Here are the book categories The Algorithm came up with for 2018:

  1. Synthesis across silos, tribes, and practices: You may not know this, but our branding is crawling with elephants. That’s because we fervently believe in the fable of the blind men and the elephant: you can’t get to truth and insight without bringing different perspectives to the conversation. We’d love to see books that help readers succeed at building bridges across all kinds of yawning gaps. Dave Gray’s Liminal Thinking helps us do that in a general, person-to-person way. How about more books that crack the code of cooperation between corporate silos? Or that help combine and synthesize different types of user research and data? (That last one’s a personal hobby horse, but I’m too swamped to write it.)
  2. Design in new contexts: We’ve published one “vertical” book so far—Peter Jones’s Design for Care. Though it came out in 2013, we’ve recently seen a spike in its demand. Perhaps it’s time for more books that help designers understand unchartered problem spaces? Think design for protecting security, design for financial services, design for better government…
  3. Design for new audiences: Similarly, there are audiences that would really benefit from a basic knowledge of user experience design.

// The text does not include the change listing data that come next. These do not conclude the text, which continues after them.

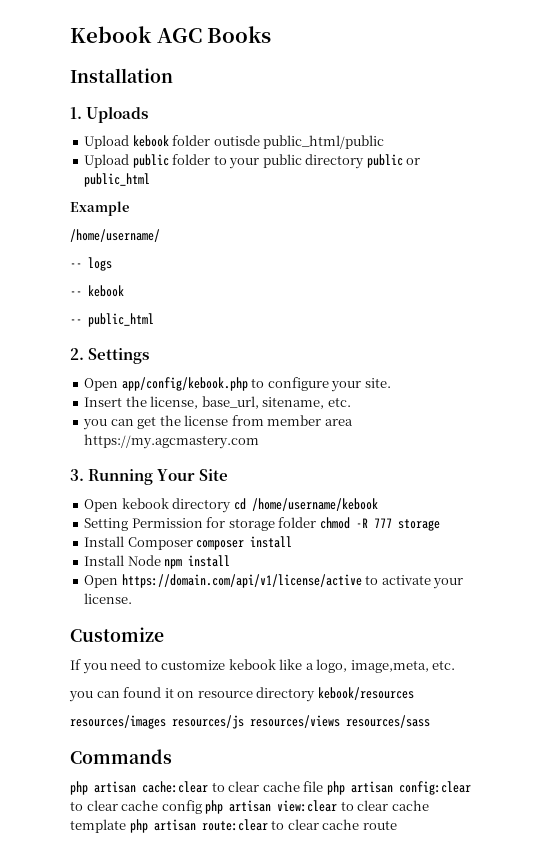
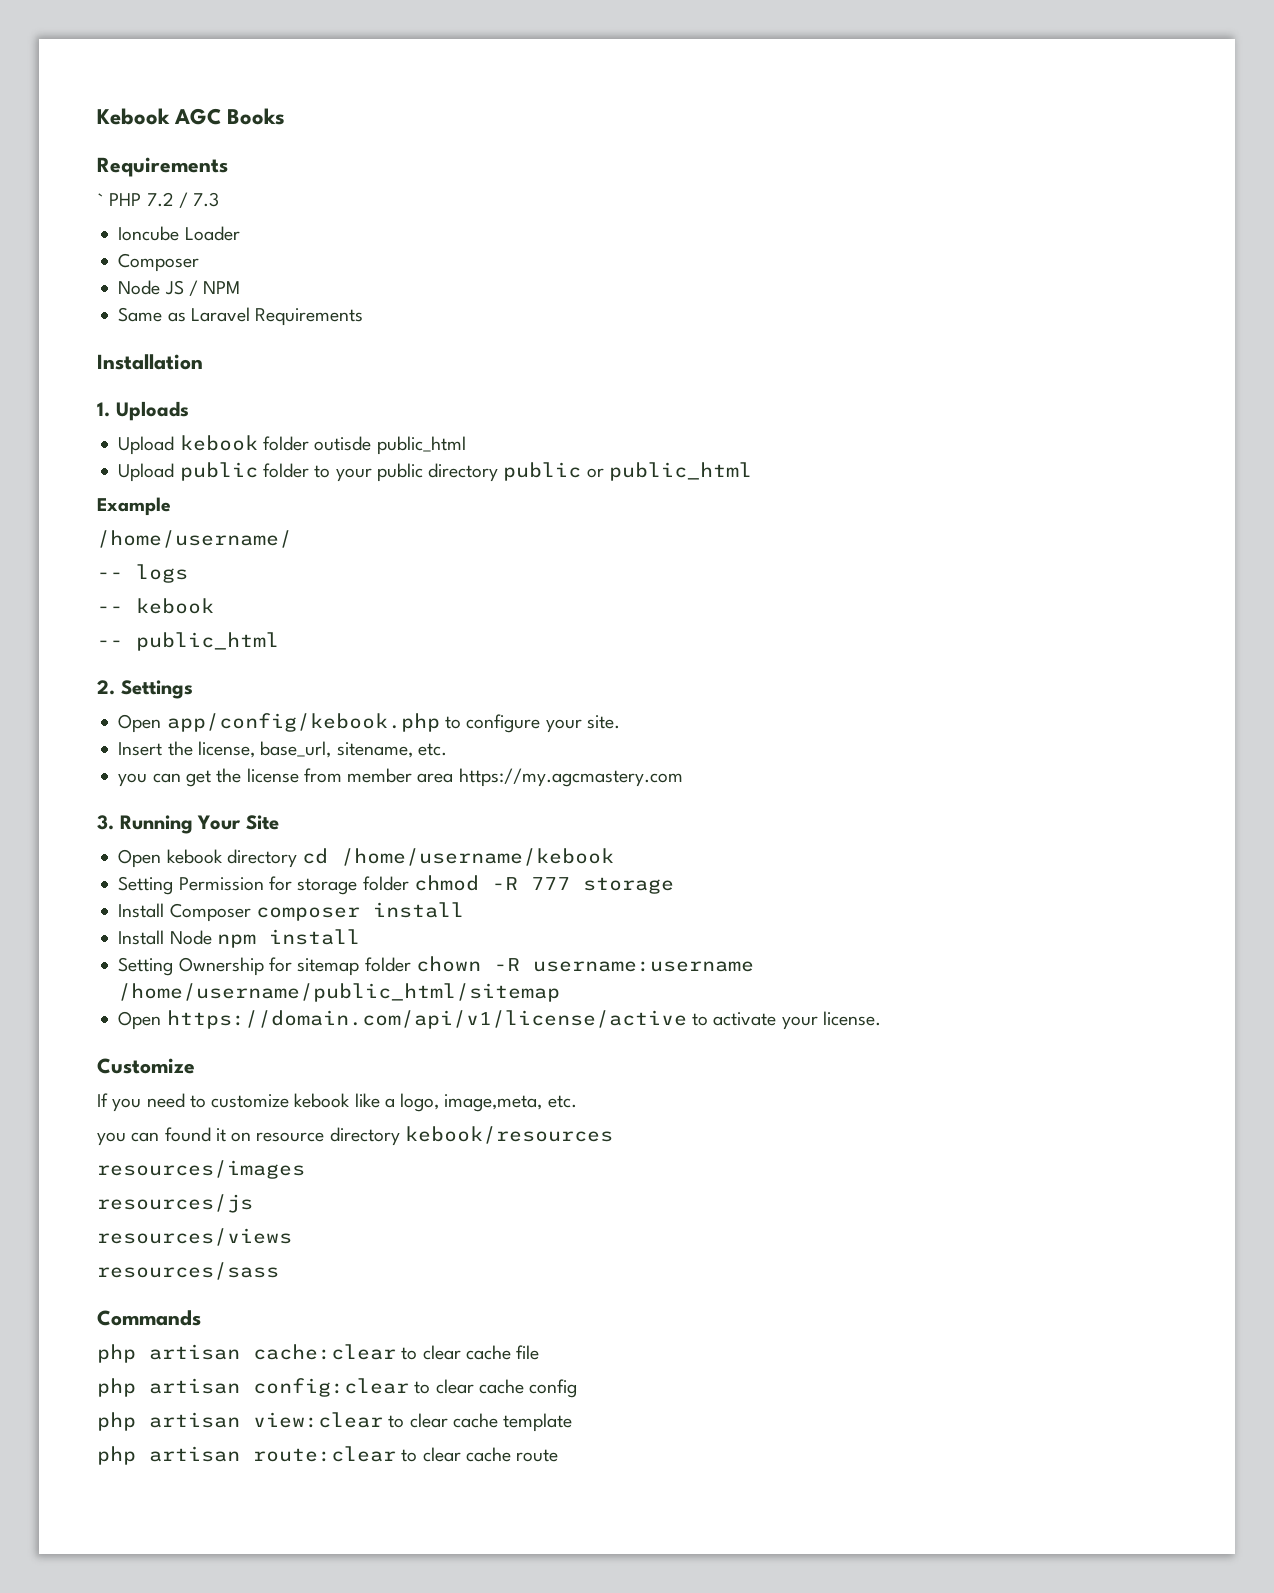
(272, 34) none -> [97,157,228,177] [97,192,220,208] [118,226,240,241] [118,253,200,272] [118,280,241,296] [118,307,364,326] // Requirements // ` PHP 7.2 / 7.3 // Ioncube Loader // Composer // Node JS / NPM // Same as Laravel Requirements
[263,135,385,149] public_html/public -> [376,436,466,455] public_html
(231, 561) none -> [118,956,754,976] [118,983,561,1002] // Setting Ownership for sitemap folder chown -R username:username /home/username/public_html/sitemap
(166, 722) none -> (305, 1169) //
(244, 722) none -> (253, 1203) //
(340, 721) none -> (292, 1237) //
(324, 786) none -> (540, 1352) //
(202, 807) none -> (578, 1388) //
(126, 826) none -> (573, 1422) //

Developers, product managers, marketers, and educators are good examples; books written in their language and accounting for their unique perspectives and challenges might go a long way in democratizing good design.
  4. Designing with new materials: Greg Petroff’s Enterprise UX 2016 keynote on software as a design material was mind-blowing—not just the idea, but the familiar framing (design materials) applied to unfamiliar new opportunities. Books that similarly frame complicated things like machine intelligence, customer data, and (ahem) time as design materials might cause a lot of light bulbs to turn on.
  5. Scaling design: The success of our Enterprise UX and, more recently, DesignOps conferences demonstrates that so many design leaders and managers are looking for ways to scale up their teams’ impact. What tools, libraries, policies, procedures, and principles can help design get established, stay established, and sustainably amplify the work that designers do in large organizations that are thirsty for design? It‘s time for more Ops: not just DesignOps, but ResearchOps, InsightOps…
  6. Making sense of systems: I’m not sure I have the right words to describe this topic (omni-channel? cross-channel? big picture?). But I can tell you that there are so many indications that UX people are trying to learn from one flavor or another of systems thinking (in fact, we’ll soon publish Chris Risdon and Patrick Quattlebaum’s Orchestrating Experiences, a great example of tackling complexity). Perhaps designers are waking up to the fact that we operate levers that have impact in all sorts of unanticipated, invisible places. And that how we operate them can have some stunningly positive—or disastrous—consequences.

OK, six categories; did our algorithm miss any big ones? And what specific topics should we address? Please share your comments and questions below.

And let’s revisit this discussion in a year and see if it’s changed much. Until then, thanks for indulging me in this little exercise in defining UX.